* [Exercise goal]:
Look through the entries that follow and return each line that has the string "subtotal".

Revision comparison data:

+ + + + + + +

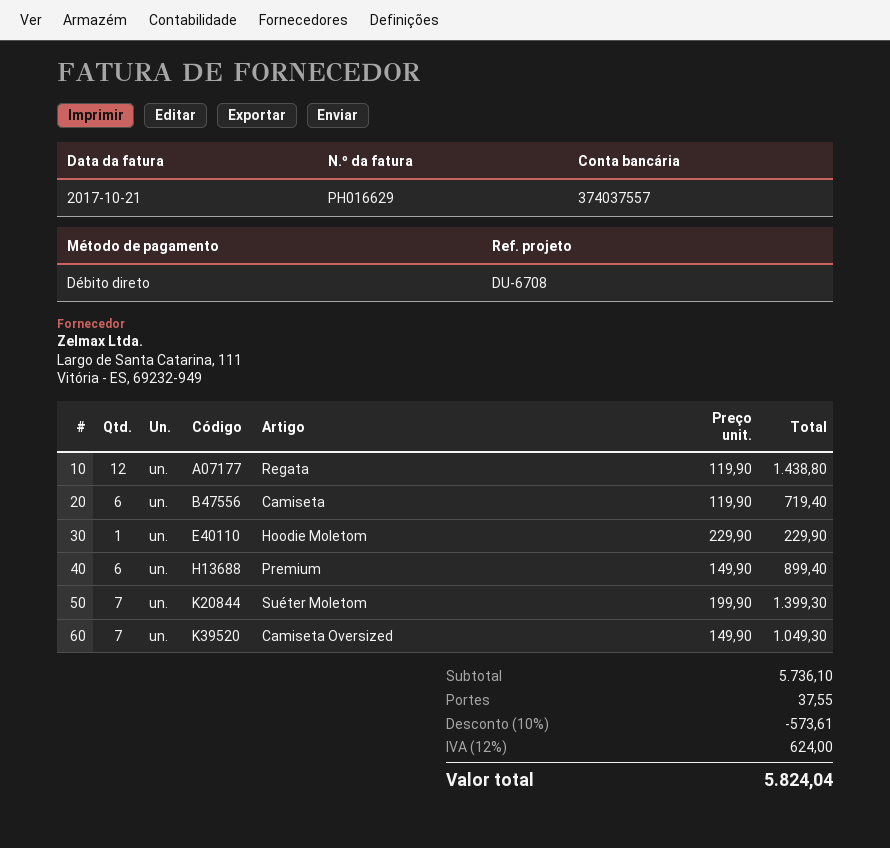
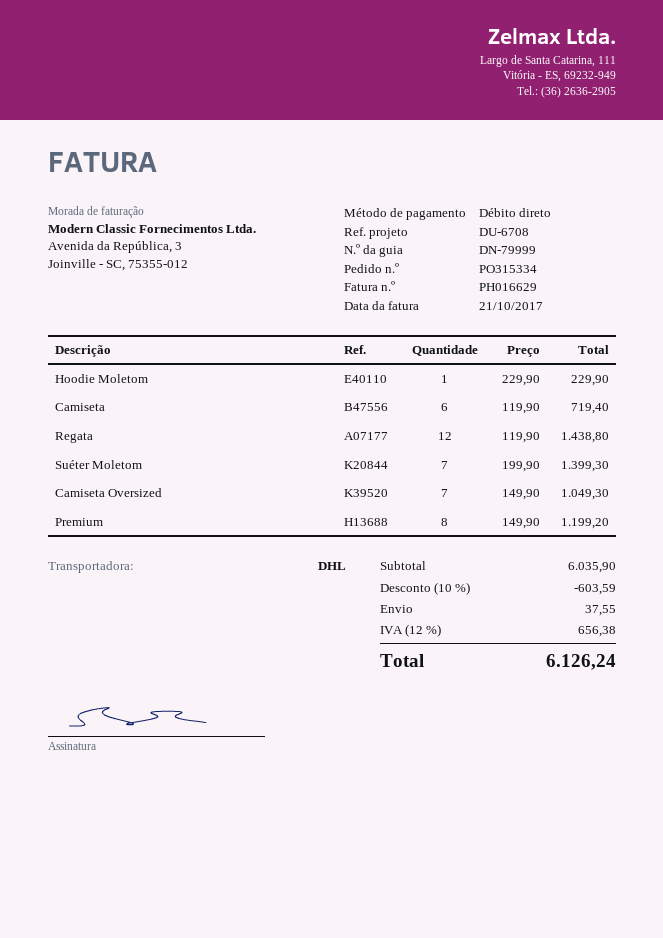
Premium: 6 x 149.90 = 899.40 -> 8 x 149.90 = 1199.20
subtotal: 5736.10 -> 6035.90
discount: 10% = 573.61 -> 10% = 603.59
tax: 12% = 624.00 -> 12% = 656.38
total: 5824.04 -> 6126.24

+ + + + + + +

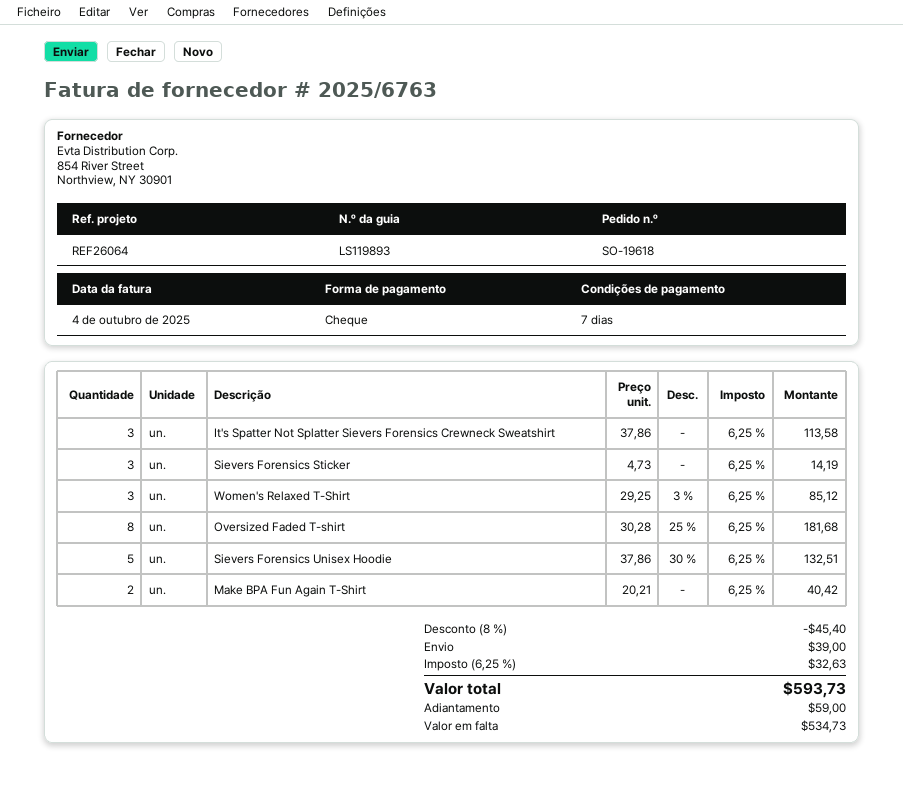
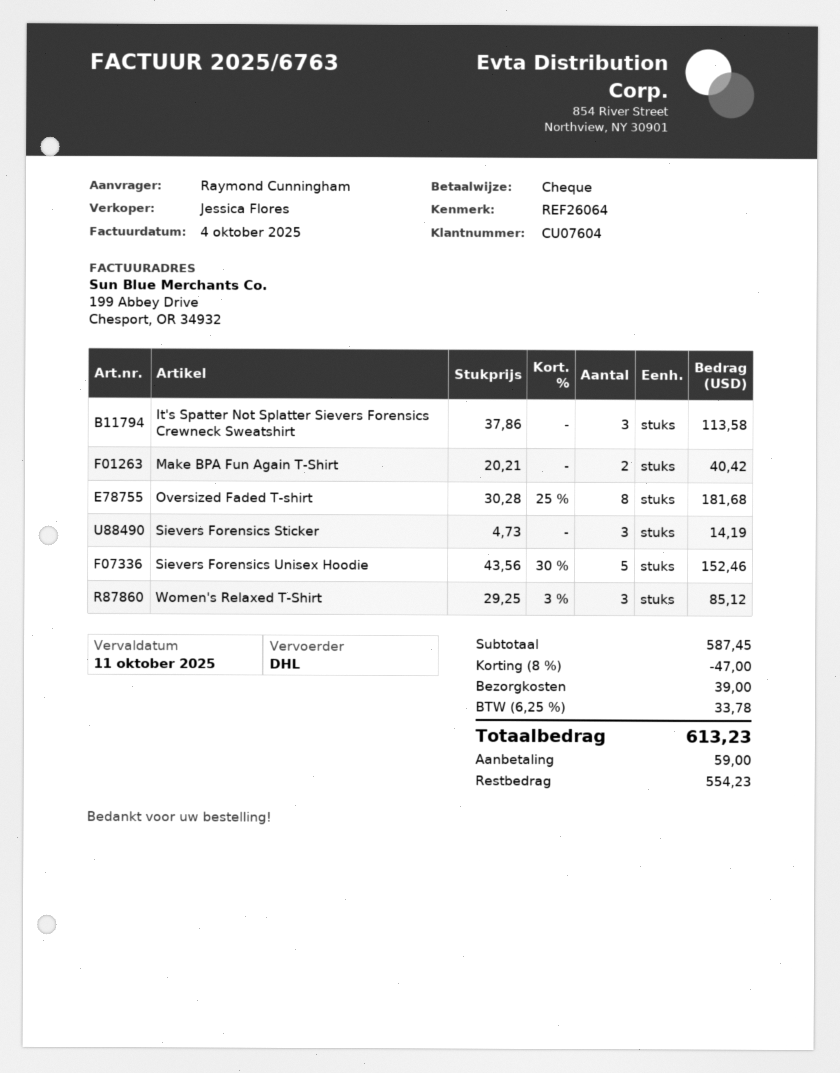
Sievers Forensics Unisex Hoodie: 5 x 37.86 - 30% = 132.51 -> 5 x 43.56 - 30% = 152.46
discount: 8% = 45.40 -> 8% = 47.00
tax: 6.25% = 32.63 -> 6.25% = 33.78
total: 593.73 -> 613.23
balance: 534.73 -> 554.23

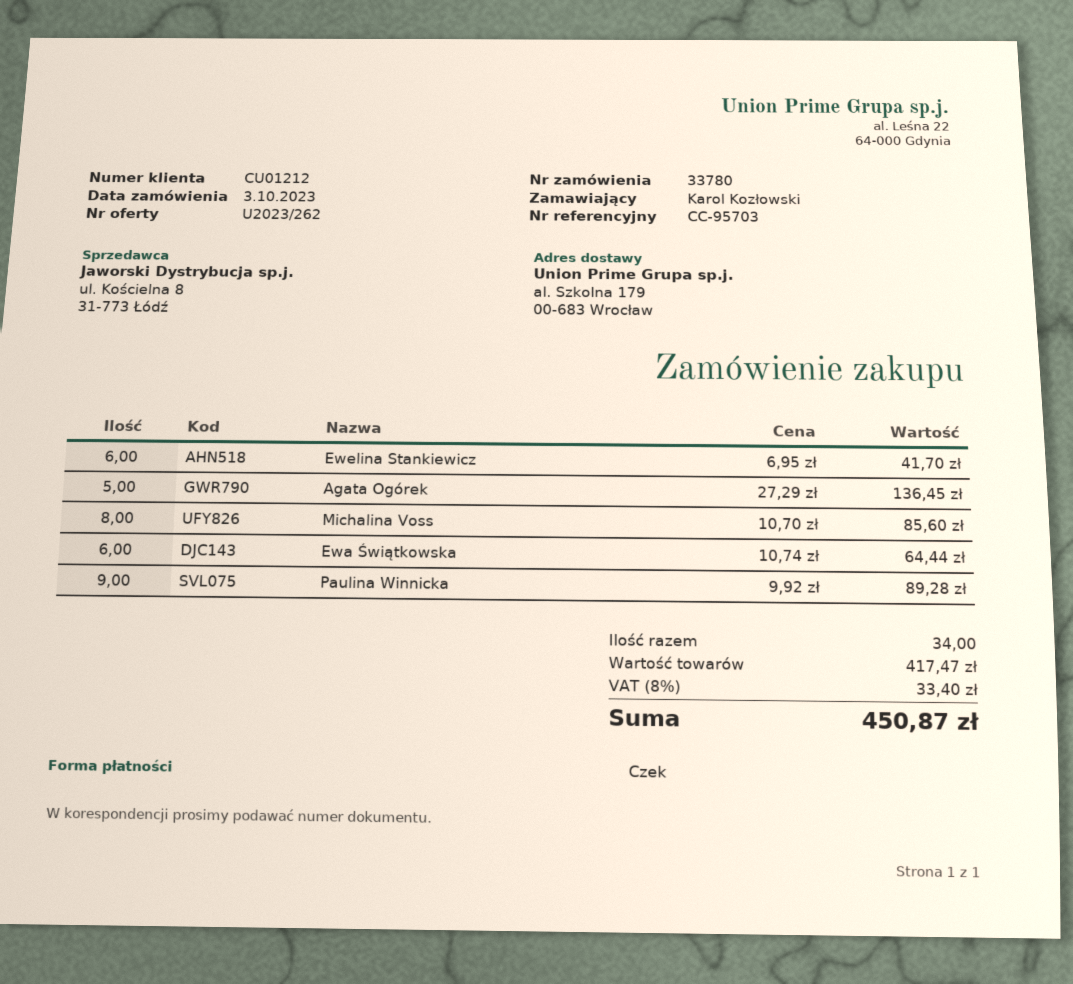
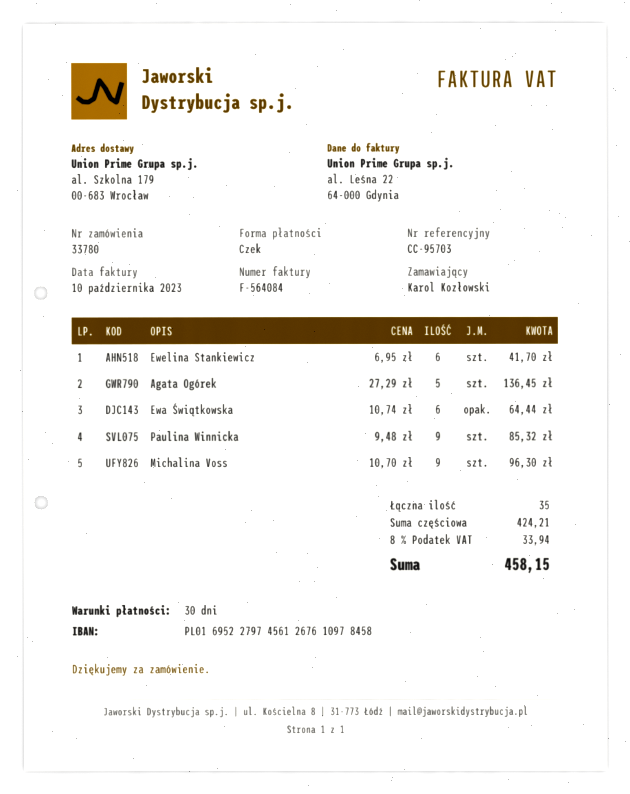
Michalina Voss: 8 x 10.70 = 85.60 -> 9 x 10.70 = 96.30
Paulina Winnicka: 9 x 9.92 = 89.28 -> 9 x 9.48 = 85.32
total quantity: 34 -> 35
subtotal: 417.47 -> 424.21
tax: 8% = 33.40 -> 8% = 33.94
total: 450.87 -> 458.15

+ + + + + + +

* [Solution to this problem]:
subtotal: 5736.10 -> 6035.90
subtotal: 417.47 -> 424.21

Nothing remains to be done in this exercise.